Red Roses in Grand Central

Rich sweet scent of deep blood-red roses wafts towards where I stand, near the clock in the middle. The building in all it’s grandeur, majestic walls stretch into an elaborately gold laced ceiling, quietly watching the human bodies, each breathing, living, experiencing, as they weave in and out of each other. It is 5:15pm on a Friday evening, prime time for commuters catching their rides up north. The conversational chatter all around me is punctuated by train timing, track location and important safety messages booming through the building over a loudspeaker. The roses pass me by, and I smile, slightly disappointed that they are not in his hands. But I turn my head away to other distractions, tricks of the mind and the little games I play with myself. I see passersby morph into grade-school teachers, old friends from college, and lovers past. I remember smiles, words spoken, fits of laughter, falling on the floor when you’ve had too much to drink, the little moments that seem so trivial and yet so eternal at the same time. They float in my mind, images that materialize and disappear in an instant. My eyes shut, and the salty tears force themselves out of the wrinkles that are slowly embedding themselves into their corners. I can’t remember his smile, or his laugh, or our last conversation. I can’t remember my hands in his, our last kiss, and that nostalgic feeling of peace, of no interruptions or pauses. I can't remember feeling that it was forever, even though I know I did.

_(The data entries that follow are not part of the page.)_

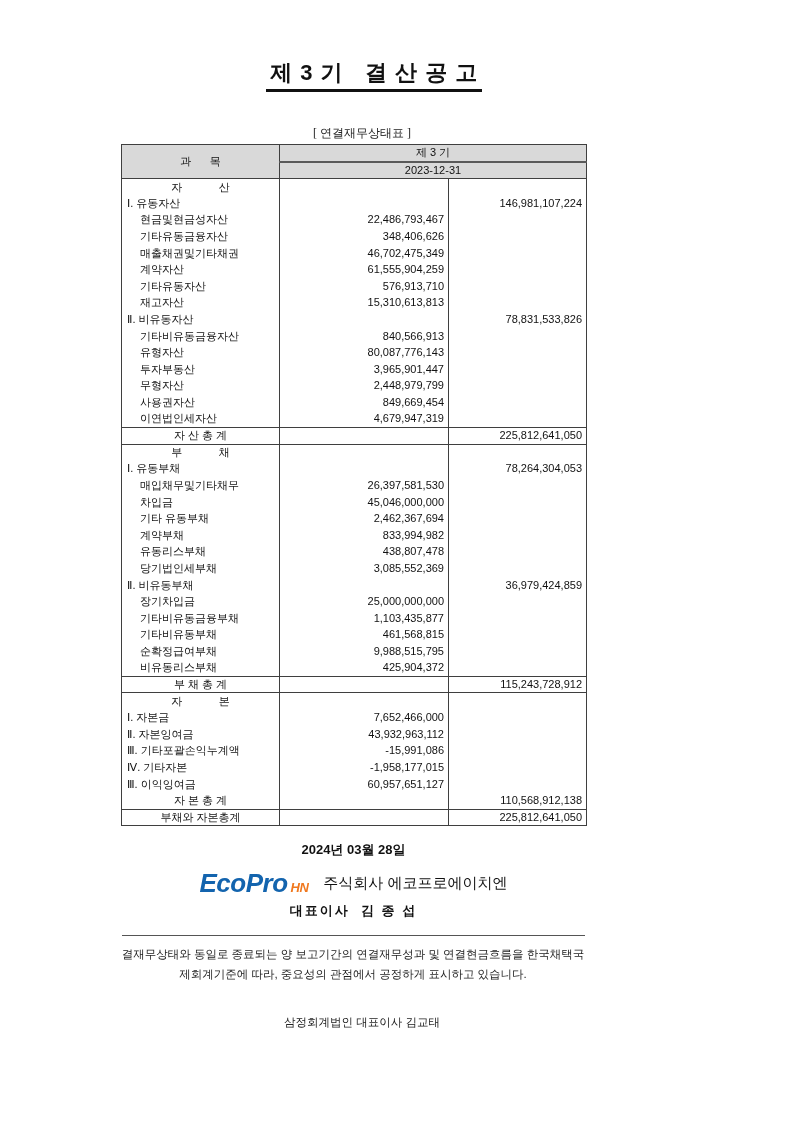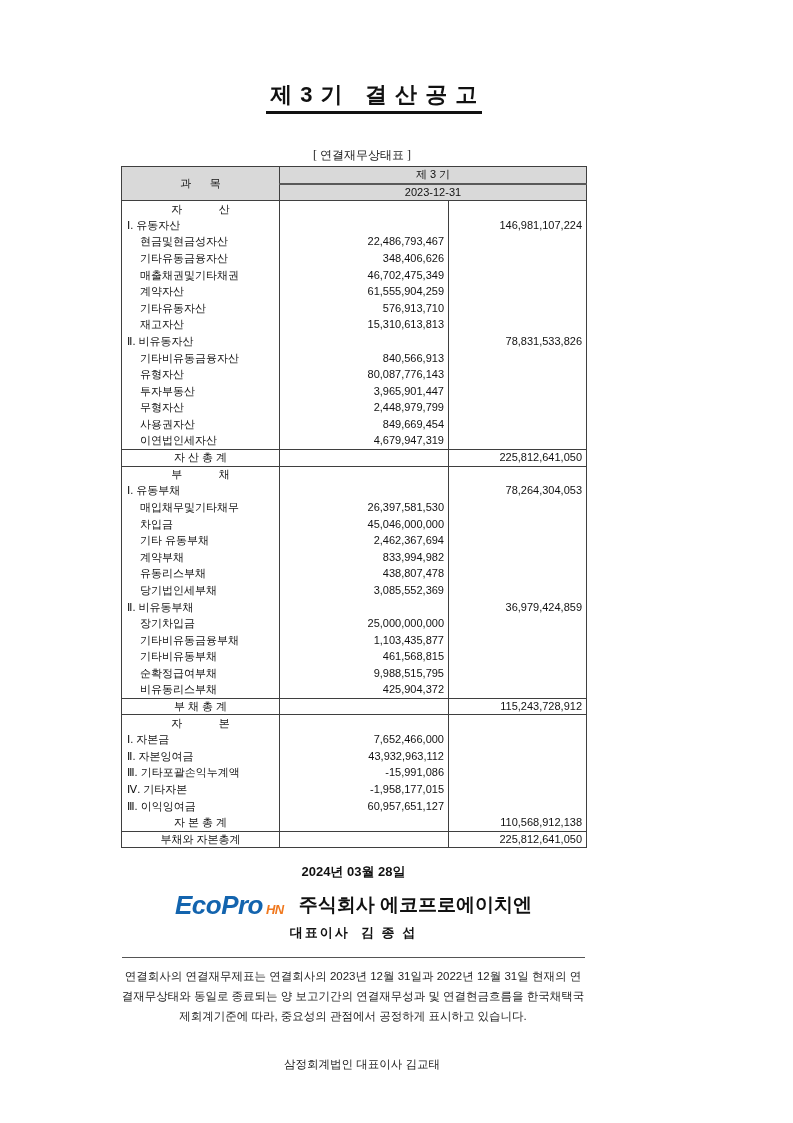"제 3 기 결 산" .page { padding-top: 54px -> 32px }
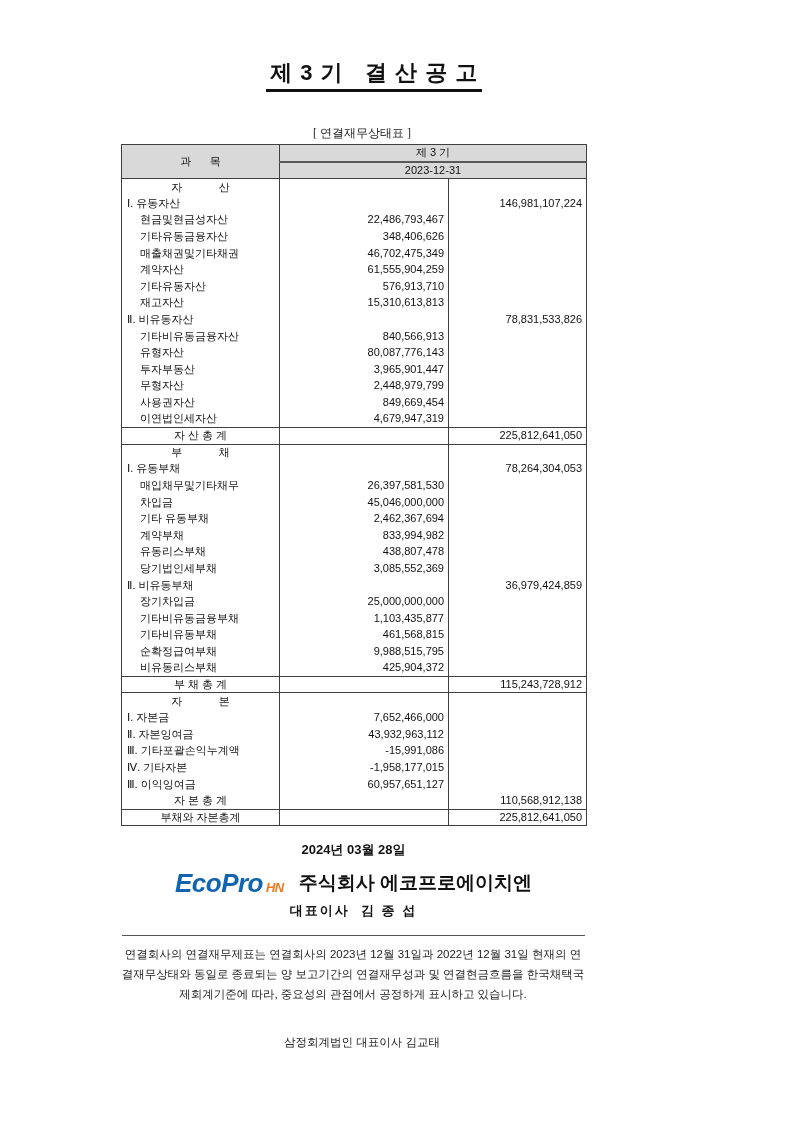"주식회사 에코프로에이치엔" .company-name { font-size: 19px -> 15px; font-weight: bold -> normal }
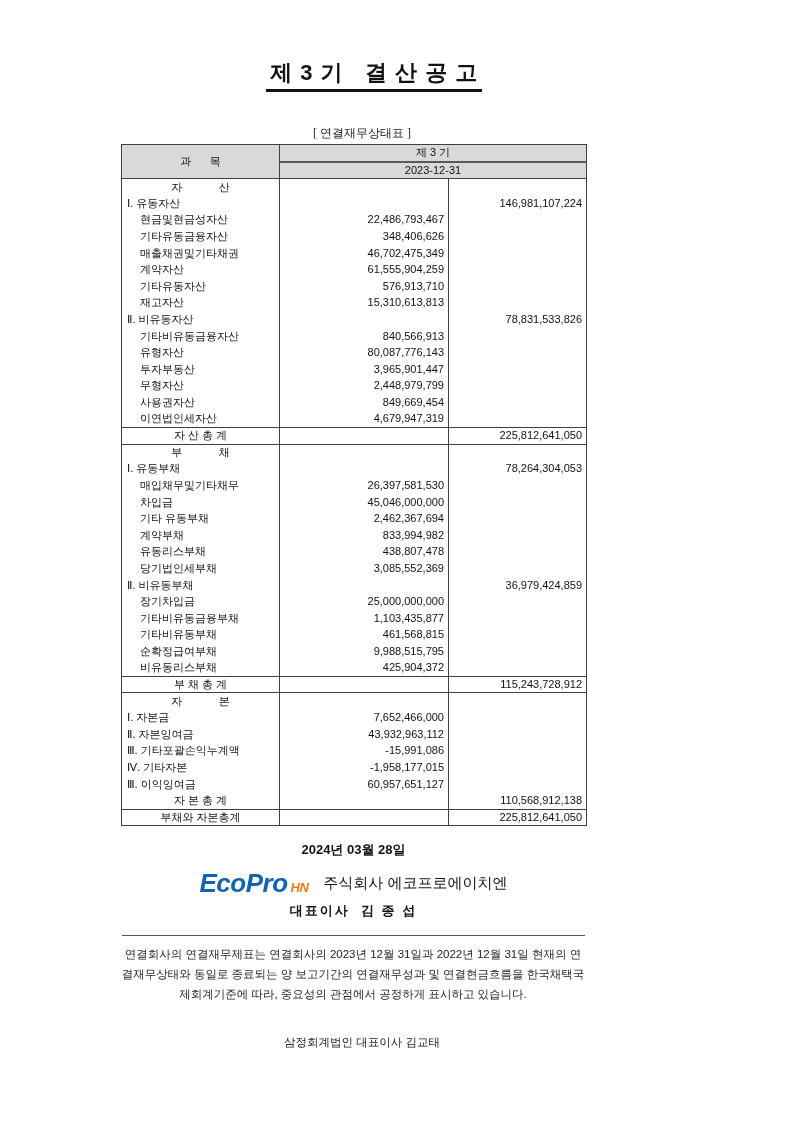"연결회사의 연결재무제표는 연결회사의 2023년 12월" div { html: <div>연결회사의 연결재무제표는 연결회사의 2023년 12월 31일과 2022년 12월 31일 현재의 연</div> -> none }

One moment changed our lives forever. As I sat at his deathbed, watching him cling onto the last breaths of his life, I held him, and feeling him slip away I let him go. Go with God. On 5:15pm at the clock in the middle of Grand Central Terminal, I see his form one last time, in the figures of the human traffic surrounding me. He is smiling once more, that quiet shy smile of his, and he is bringing me red roses again.

***disclaimer***
This is a work of fiction. Nobody that brought me red roses ever died (to my knowledge) and there is no truth in this story at all. I often begin writing with an image in my mind, and keep going to see where it takes me. In this case, this is where I found myself. With a women who had lost her love, and was looking to find him again in the crowded Grand Central Terminal. But it is completely fictional in story.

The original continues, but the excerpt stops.